I have alluded to this word in an earlier post, but it’s a BIG, important word in our lives these days. Maybe it’s just me, but it seems as a society, we’ve become accustomed to allowing people, events, or circumstances to decide how we live our lives…as if we have little or no control – and very few choices. In other words, those things make the perfect excuse when we can’t be bothered to adjust our attitude.

This thought came to me today when I received an email from a friend in the Midwest – the same Midwest that is expecting up to a foot of snow or more in some places, on top of the already-existing snow. In addition, there are predictions of possible large accumulations of ice and temperatures soon to drop below zero. Some of you reading this may live in the Midwest and wonder why that even comes to mind for me. Well…I moved to Florida in 2005 to escape not just the snow and ice of the Midwest, but also to escape seemingly unending days of dreary gray clouds. My husband and I craved sunshine. Although neither of us was ever “tested” for Seasonal Affective Disorder, had you been in our house during some of those rough winters, you would have been able to give us that diagnosis without any testing!
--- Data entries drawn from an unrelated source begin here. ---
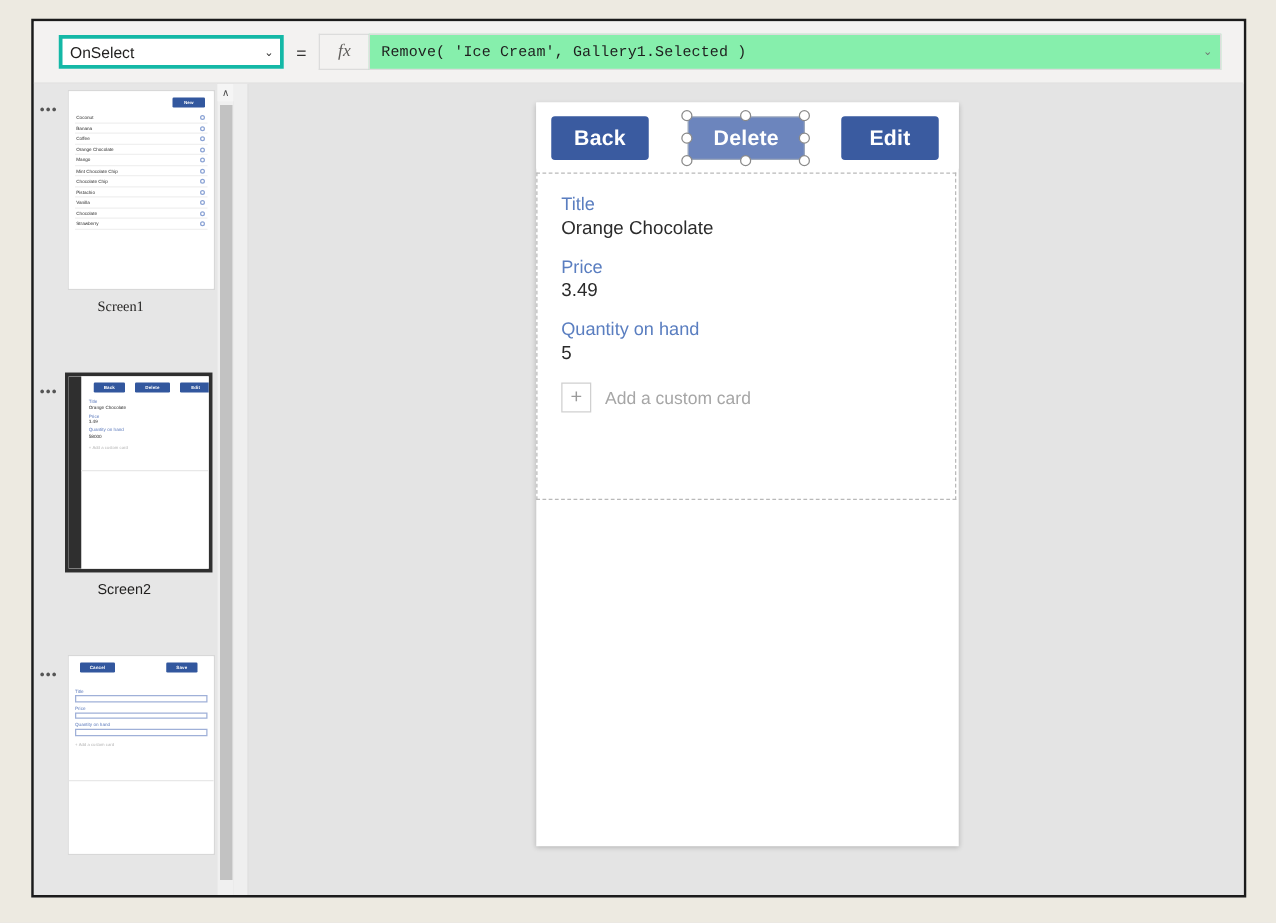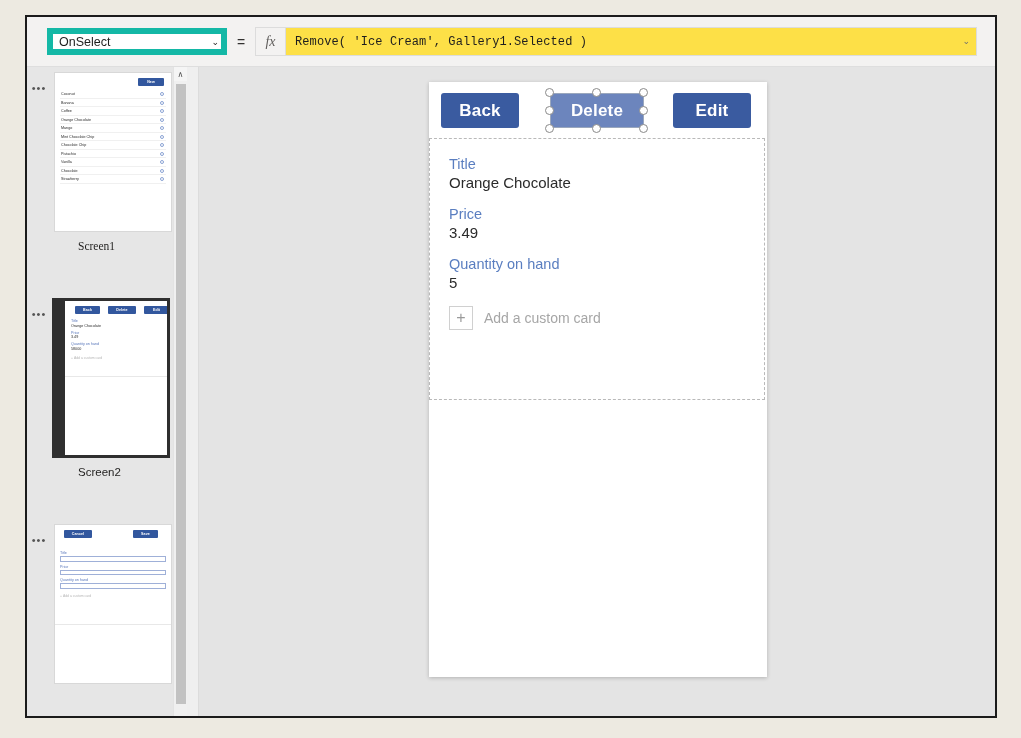--- a/index.html
+++ b/index.html
@@ -27,21 +27,21 @@
     width: 100%; height: 50px;
     background: #f3f2f1;
     display: flex;
     align-items: center;
     padding: 0 18px 0 20px;
     border-bottom: 1px solid #dedede;
   }
   #property-select {
     width: 180px; height: 27px;
     background: #ffffff;
-    border: 6px solid #14b8a6;
+    border: 3px solid #14b8a6;
     font-family: "Liberation Sans", sans-serif;
     font-size: 12.5px;
     color: #201f1e;
     padding: 0 4px 0 6px;
     appearance: none;
     -webkit-appearance: none;
     border-radius: 0;
     cursor: pointer;
   }
   #select-wrap { position: relative; }
@@ -55,36 +55,36 @@
     line-height: 1;
   }
   #equals-sign {
     width: 28px;
     text-align: center;
     font-size: 14px;
     color: #323130;
     user-select: none;
   }
   #fx-box {
-    width: 30px; height: 29px;
+    width: 40px; height: 29px;
     background: #f3f2f1;
     border: 1px solid #dcdcdc;
     border-right: none;
     display: flex;
     align-items: center;
     justify-content: center;
     font-family: "Liberation Serif", serif;
     font-style: italic;
     font-size: 14px;
     color: #605e5c;
   }
   #formula-input-wrap {
     flex: 1;
     height: 29px;
-    background: #fde047;
+    background: #86efac;
     border: 1px solid #dcdcdc;
     display: flex;
     align-items: center;
     padding: 0 6px 0 9px;
     position: relative;
   }
   #formula-text {
     flex: 1;
     font-family: "Liberation Mono", monospace;
     font-size: 12px;

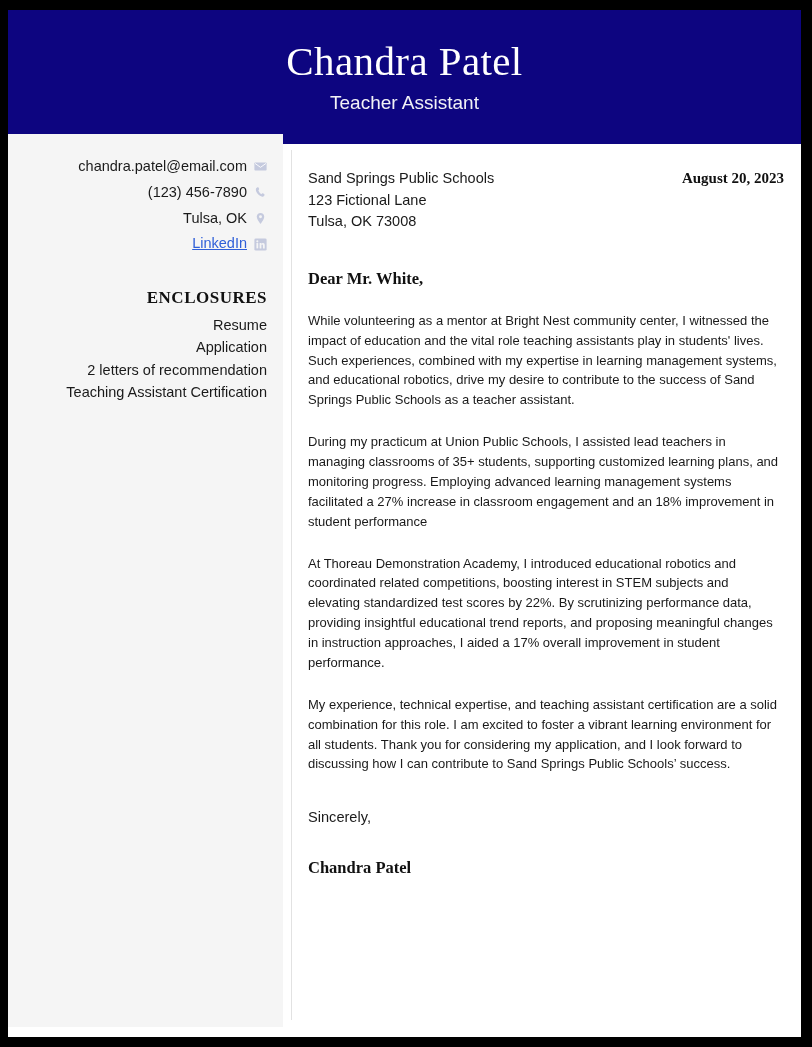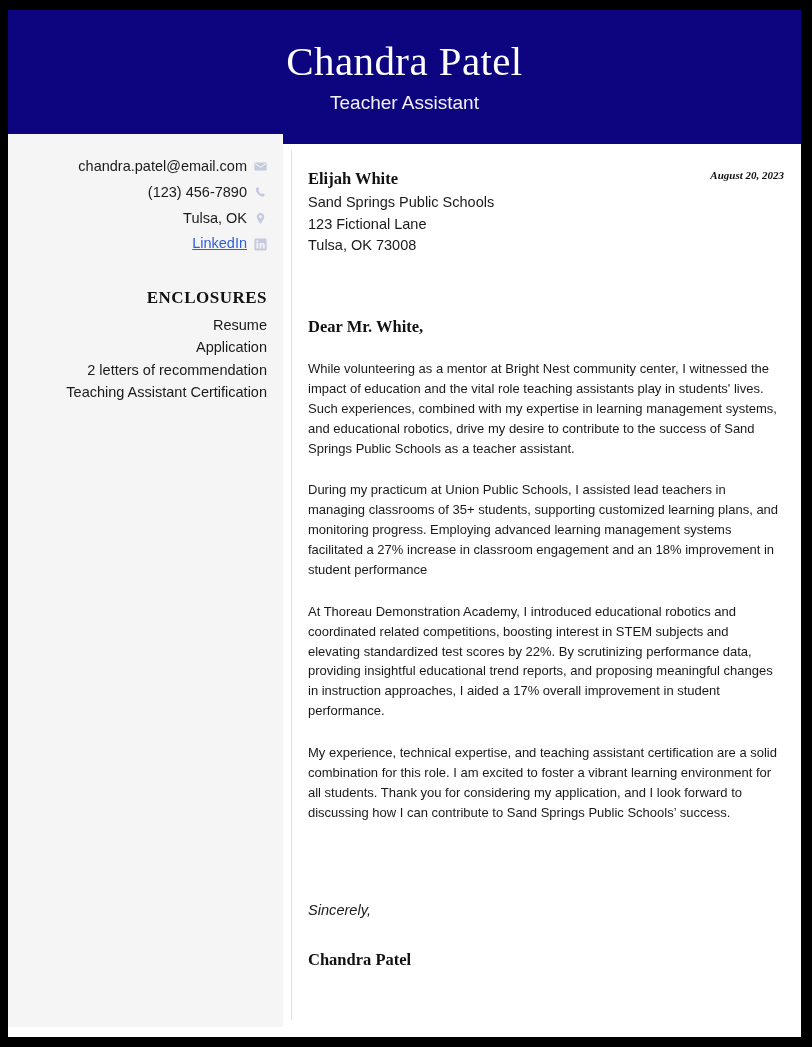--- a/index.html
+++ b/index.html
@@ -170,48 +170,46 @@
     margin-bottom: 2px;
   }
   .recipient-line {
     font-size: 14.5px;
     color: #1a1a1a;
     line-height: 1.49;
   }
   .letter-date {
     font-family: "Liberation Serif", serif;
     font-weight: bold;
-    font-size: 11px;
+    font-size: 15px;
     color: #111111;
     line-height: 1.35;
     white-space: nowrap;
-    font-style: italic;
   }
 
   .salutation {
     font-family: "Liberation Serif", serif;
     font-weight: bold;
     font-size: 16.5px;
     color: #111111;
-    margin-top: 60px;
+    margin-top: 36px;
     margin-bottom: 0;
   }
   .body-paragraph {
     font-size: 13px;
     color: #1a1a1a;
     line-height: 1.53;
     margin-top: 22px;
     text-align: left;
   }
   .closing {
     font-size: 14.6px;
     color: #1a1a1a;
     line-height: 1.53;
-    margin-top: 76px;
-    font-style: italic;
+    margin-top: 32px;
   }
   .signature {
     font-family: "Liberation Serif", serif;
     font-weight: bold;
     font-size: 16.5px;
     color: #111111;
     margin-top: 29px;
   }
 </style>
 </head>
@@ -281,21 +279,20 @@
       </div>
 
     </div>
 
     <div class="sidebar-divider"></div>
 
     <div class="main">
 
       <div class="recipient-row">
         <div class="recipient-block">
-          <div class="recipient-name">Elijah White</div>
           <div class="recipient-line">Sand Springs Public Schools</div>
           <div class="recipient-line">123 Fictional Lane</div>
           <div class="recipient-line">Tulsa, OK 73008</div>
         </div>
         <div class="letter-date">August 20, 2023</div>
       </div>
 
       <div class="salutation">Dear Mr. White,</div>
 
       <div class="body-paragraph">While volunteering as a mentor at Bright Nest community center, I witnessed the impact of education and the vital role teaching assistants play in students' lives. Such experiences, combined with my expertise in learning management systems, and educational robotics, drive my desire to contribute to the success of Sand Springs Public Schools as a teacher assistant.</div>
Our attitudes reflected the skies.

That largely influenced our decision to move to Florida and I have never regretted that choice. Do I miss friends and family I left behind? Certainly. And another thing I miss is the change of seasons, primarily for the beautiful leaf colors! But for my own well-being, I needed to be where the sun shines more often than not. People even ask why I didn’t move farther south in Florida. Simple…I wasn’t looking for high temperatures, I was simply following the sun. That was a choice that made sense for me. And the sun led me to Ocala, which is also horse country – a bonus for my animal-loving self.

Certainly, there are other choices we make – some big, some small, all with consequences. If I decide to eat an orange scone from Panera every day (and believe me, I could!), a relatively “small” choice in the big scheme of things, there could be any number of consequences – extra weight, fatigue, diabetes, less money 😊, and the list goes on. So, I make the choice to only indulge with the orange scone as a special treat. That doesn’t make me a hero, obviously – especially since I sometimes then substitute Lindt truffles for an orange scone!

But it does help create a pattern of choices in my life that will benefit me as other choices crop up.

Every day, I have to choose to exercise and eat right. Most days, because it has become a habit, I choose well. Sometimes I don’t. When I don’t, I feel the difference, mentally, physically, and emotionally.

I try to choose how I will spend my money besides my basic living expenses. Yesterday, I splurged and bought a nice tea kettle, as I have decided a cup of tea in the afternoon is quite pleasant. My Keurig coffee brewer doesn’t heat the water very hot, so a tea kettle was a gift to myself…but it also was a non-essential purchase. Since I try to limit those, just like the orange scones…I try to reflect on whether something is worth the “sacrifice” of whatever I will give up – extra cash, energy, good health, etc. Then I make a well-informed choice.

Here’s the one thing I want to make sure YOU consider about YOUR choices. Your attitude is a choice. Plain and simple. It’s easy to fall prey to using what’s happening around us as an excuse for a poor attitude. I get it. And I do that from time to time myself, even though I try hard not to. I have to really ratchet up my self-awareness to make sure I don’t get mired there. Health issues, financial pressures, work overload, difficult people, too many obligations, relationship problems, the political environment, things on social media or the nightly news (FYI – I have made a choice NOT to watch the news) – need I go on? All of these can affect our attitudes, but ONLY if we allow it.

Are you going to allow it? It’s your choice!